[Task input — start]

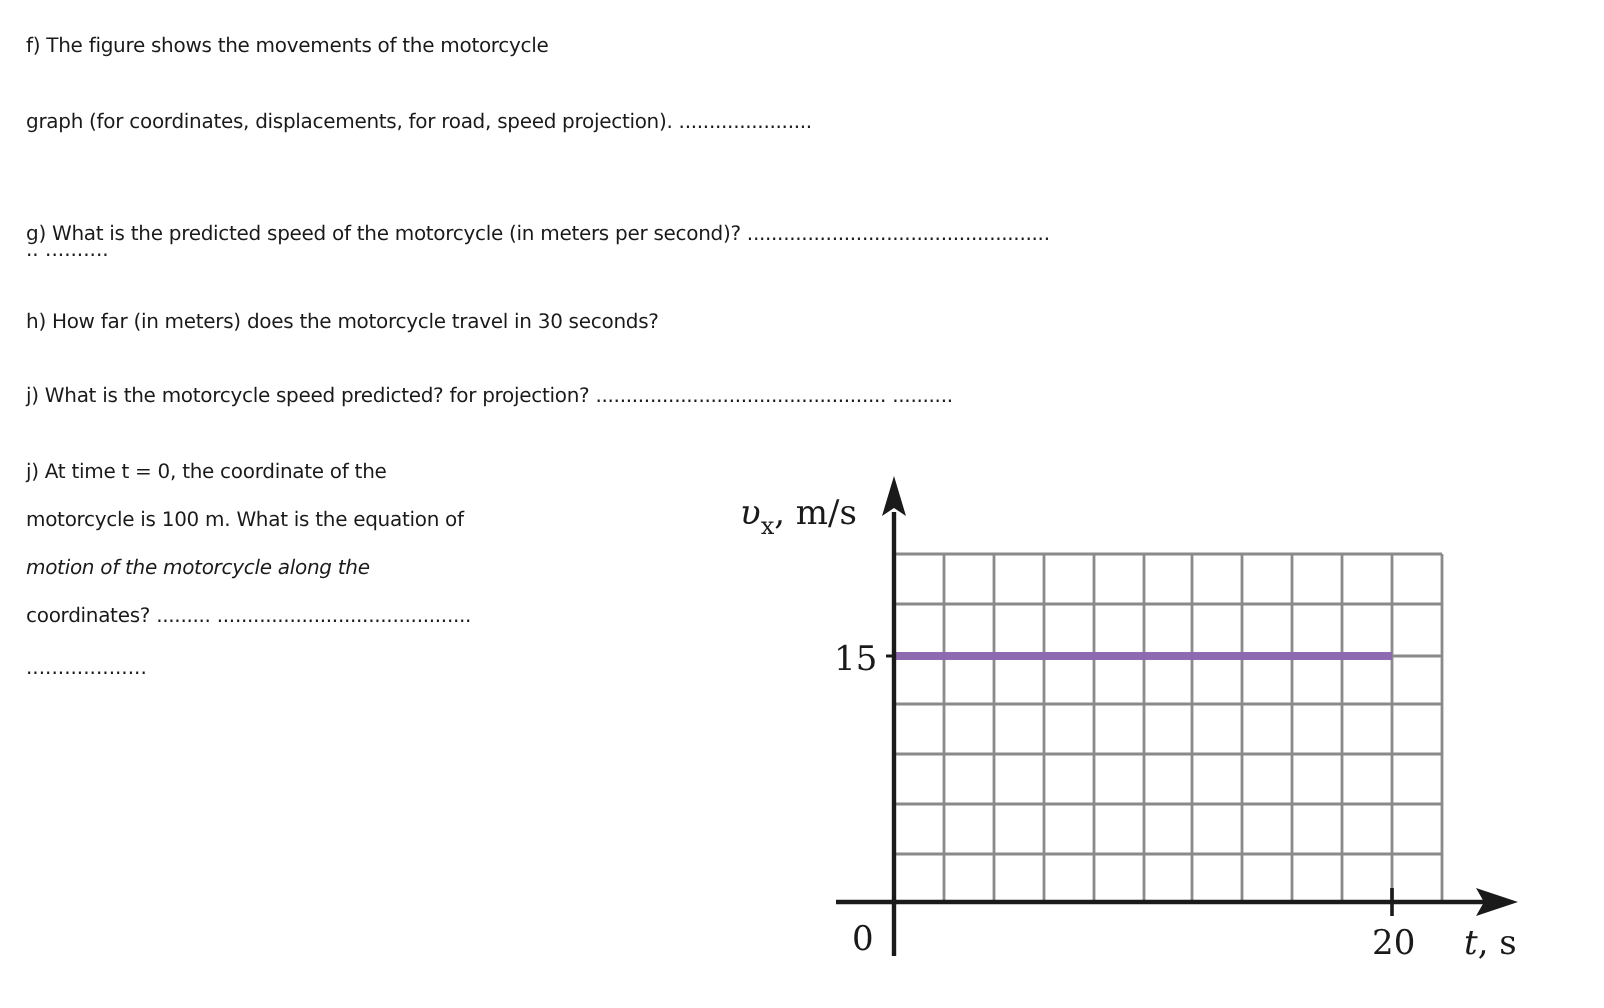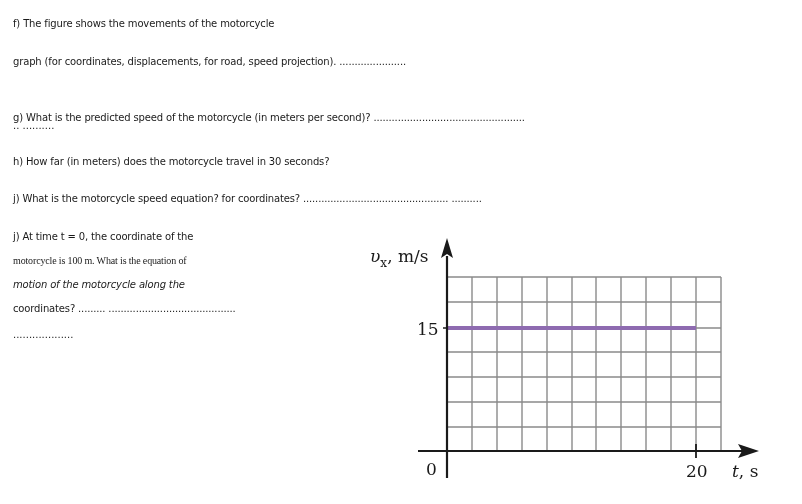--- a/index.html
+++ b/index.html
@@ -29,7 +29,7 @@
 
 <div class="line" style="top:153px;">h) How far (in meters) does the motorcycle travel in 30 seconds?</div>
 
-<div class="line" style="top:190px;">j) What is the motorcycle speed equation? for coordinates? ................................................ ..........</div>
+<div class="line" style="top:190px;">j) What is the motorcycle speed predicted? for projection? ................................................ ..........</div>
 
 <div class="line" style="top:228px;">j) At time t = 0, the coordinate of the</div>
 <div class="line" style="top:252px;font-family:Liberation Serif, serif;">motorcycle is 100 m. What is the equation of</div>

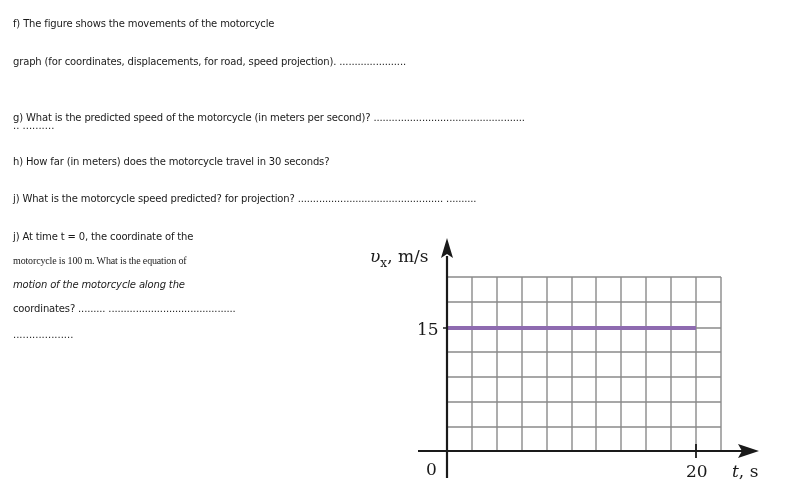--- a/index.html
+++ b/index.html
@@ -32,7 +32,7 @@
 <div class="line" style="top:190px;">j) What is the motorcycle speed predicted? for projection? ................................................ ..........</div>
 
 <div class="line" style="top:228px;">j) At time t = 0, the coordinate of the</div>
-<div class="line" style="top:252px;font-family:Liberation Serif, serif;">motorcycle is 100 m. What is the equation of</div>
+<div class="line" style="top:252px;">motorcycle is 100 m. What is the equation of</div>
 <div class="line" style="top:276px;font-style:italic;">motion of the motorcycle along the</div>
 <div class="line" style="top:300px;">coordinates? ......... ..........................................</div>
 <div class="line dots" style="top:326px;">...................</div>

[Task input — finish]

> Exercise goal: Locate the word "font" in the records and collect each line it appears in.

> Answer space:
 <div class="line" style="top:252px;font-family:Liberation Serif, serif;">motorcycle is 100 m. What is the equation of</div>
-<div class="line" style="top:252px;font-family:Liberation Serif, serif;">motorcycle is 100 m. What is the equation of</div>
 <div class="line" style="top:276px;font-style:italic;">motion of the motorcycle along the</div>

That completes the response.